Here’s a helpful description from Tasmania, of all places:
“This contemporary genre combines the power of narrative with the rich, evocative language of verse. Of course, some verse novels contain ordinary verse and little plot, but the best free verse novels are beautifully crafted, convincing reading experiences with a strong sense of voice. Although the narrative structure of a verse novel is similar to a prose novel, the organisation of story is usually in a series of short sections, often with changing perspectives. Verse novels are often told with multiple narrators, providing readers with a cinematic view into the inner workings of characters’ minds. Most verse novels employ an informal, colloquial register.”

One could view today’s verse novel as the contemporary offshoot of the ancient epic poem, a lineage including Chaucer’s Canterbury Tales and even Tennyson’s Idylls of the King. Victorian verse novels for adults evolved to compete with the mass market appetite for novels in mid-1800’s with novels generally earn more than poetry. Nilsen and Donelson cite Mel Glenn’s first book, Class Dismissed! (1982) as a ground-breaking verse novel for it’s “candid, first-person speech to discuss intense situations” (Literature for Today’s Young Adults, 2001, p. 299). Here’s a sampling of 10 of my favorite verse novels for young people:

Creech, Sharon. Love that Dog
Frost, Helen. Keesha’s House
Glenn, Mel. Split Image
Herrick, Steven. The Simple Gift
Hesse, Karen. Out of the Dust
Koertge, Ron. The Brimstone Journals
Nelson, Marilyn. Carver, A Life in Poems
Sones, Sonya. Stop Pretending: What Happened When My Big Sister Went Crazy
Wayland, April Halprin. Girl Coming in for a Landing
Wolff, Virginia Euwer. Make Lemonade
+ Grimes, Nikki. Bronx Masquerade (a blending of narrative and poetry)
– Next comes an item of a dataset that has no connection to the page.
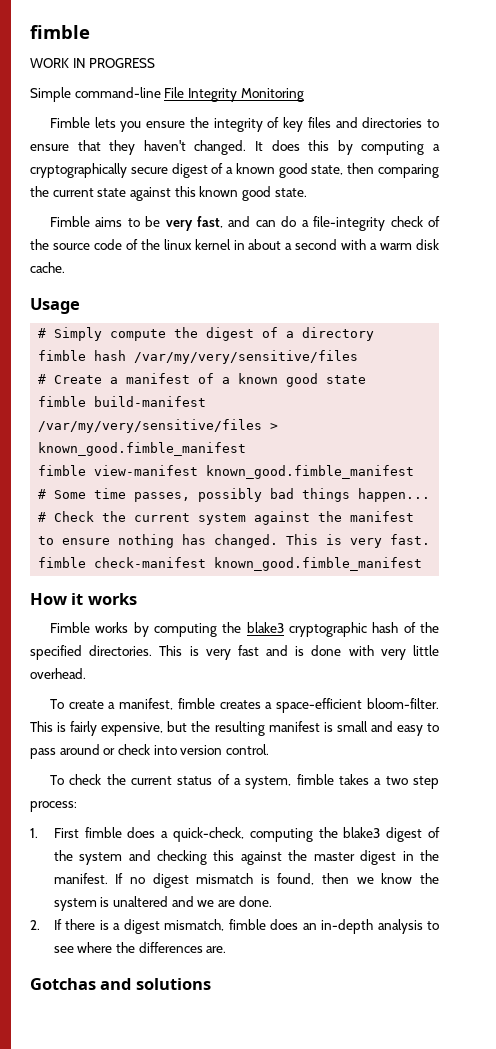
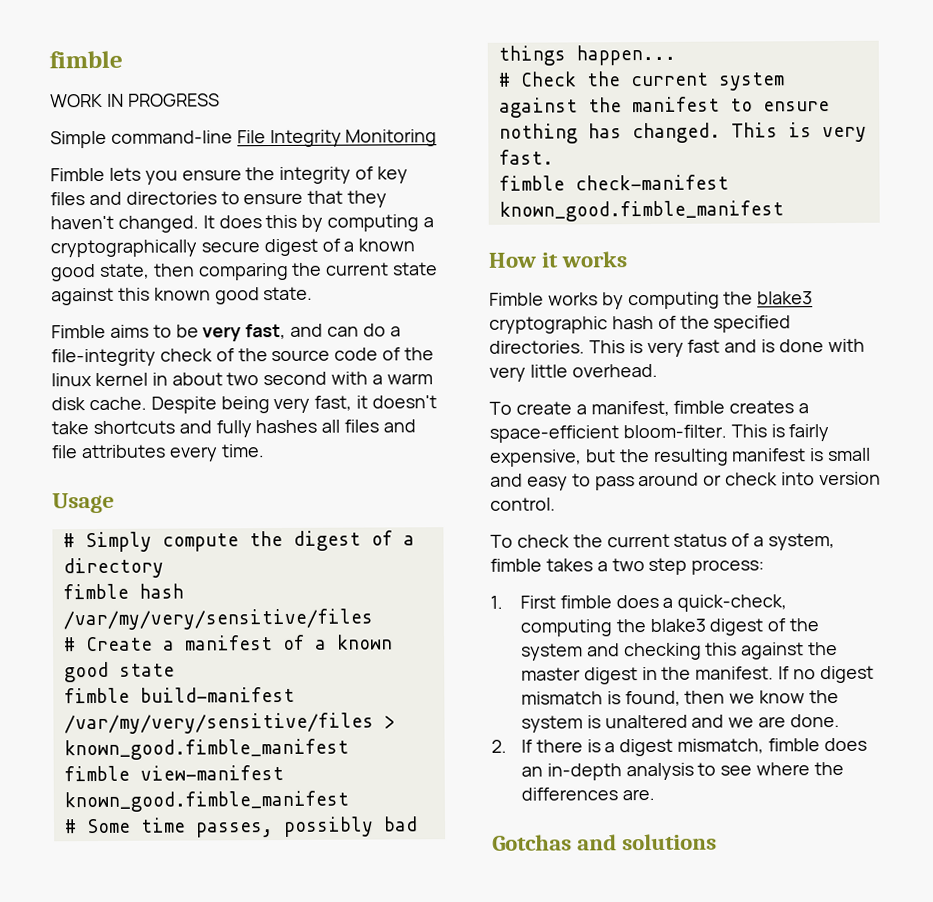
- Fimble aims to be very fast, and can do a file-integrity check of the source code of the linux kernel in about a second with a warm disk cache.
+ Fimble aims to be very fast, and can do a file-integrity check of the source code of the linux kernel in about two second with a warm disk cache. Despite being very fast, it doesn't take shortcuts and fully hashes all files and file attributes every time.

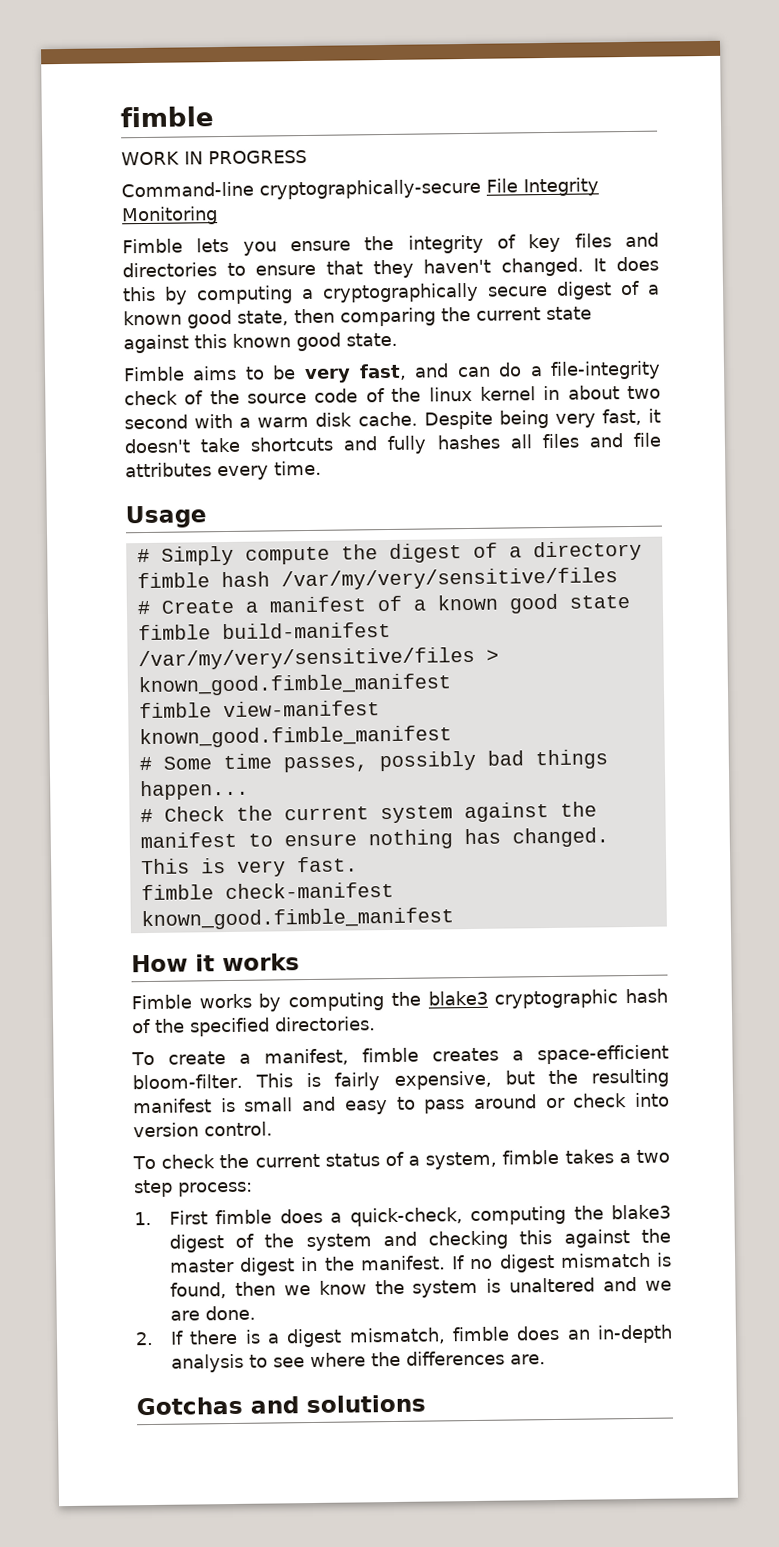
- Simple command-line File Integrity Monitoring
+ Command-line cryptographically-secure File Integrity Monitoring
- This is very fast and is done with very little overhead.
Each of these authors has other verse novels worth checking out, too. It can also be very engaging to read these works out loud in parts, with different readers voicing different characters. Minimal preparation, maximum dramatic effect.

Picture credit: www.swest.k12.in.us

2 comments:

Bruce Black said...

Sylvia

A terrific list! May I add one of my favorites? Jacqueline Woodson's Locomotion.
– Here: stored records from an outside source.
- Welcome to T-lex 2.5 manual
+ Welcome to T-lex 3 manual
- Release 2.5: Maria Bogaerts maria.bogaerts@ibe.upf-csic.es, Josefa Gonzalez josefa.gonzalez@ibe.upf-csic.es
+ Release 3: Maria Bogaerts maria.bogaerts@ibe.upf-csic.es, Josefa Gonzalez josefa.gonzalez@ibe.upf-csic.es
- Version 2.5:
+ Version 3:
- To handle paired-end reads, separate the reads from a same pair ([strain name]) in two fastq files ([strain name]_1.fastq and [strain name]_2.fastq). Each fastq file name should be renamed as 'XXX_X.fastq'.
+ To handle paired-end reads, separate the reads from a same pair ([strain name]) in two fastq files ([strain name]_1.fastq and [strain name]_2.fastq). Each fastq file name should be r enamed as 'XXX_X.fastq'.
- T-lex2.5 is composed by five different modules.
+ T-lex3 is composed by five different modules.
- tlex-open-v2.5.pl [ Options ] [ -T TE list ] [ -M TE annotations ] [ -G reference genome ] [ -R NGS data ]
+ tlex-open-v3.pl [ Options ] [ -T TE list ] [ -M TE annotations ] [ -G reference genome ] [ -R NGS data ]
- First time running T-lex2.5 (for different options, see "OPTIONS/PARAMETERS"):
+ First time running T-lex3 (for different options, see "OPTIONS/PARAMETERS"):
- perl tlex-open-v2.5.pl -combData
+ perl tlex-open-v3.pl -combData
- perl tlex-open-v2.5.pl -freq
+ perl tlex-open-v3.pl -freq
Although I haven't yet read it, I believe Norma Fox Mazer's latest book, What I Believe, is told in poems.

And there's Meg Kearney's The Secret of Me...which is a treat if you haven't yet come across it.

Two more books to consider for next year's list, perhaps?

Thanks for the post.

Sylvia Vardell said...

Bruce,
Thanks for stopping by and for the suggestions. I have a L O N G list and just chose a few favorites for this post. I'll add the new ones you mentioned and check those out asap. Thanks again!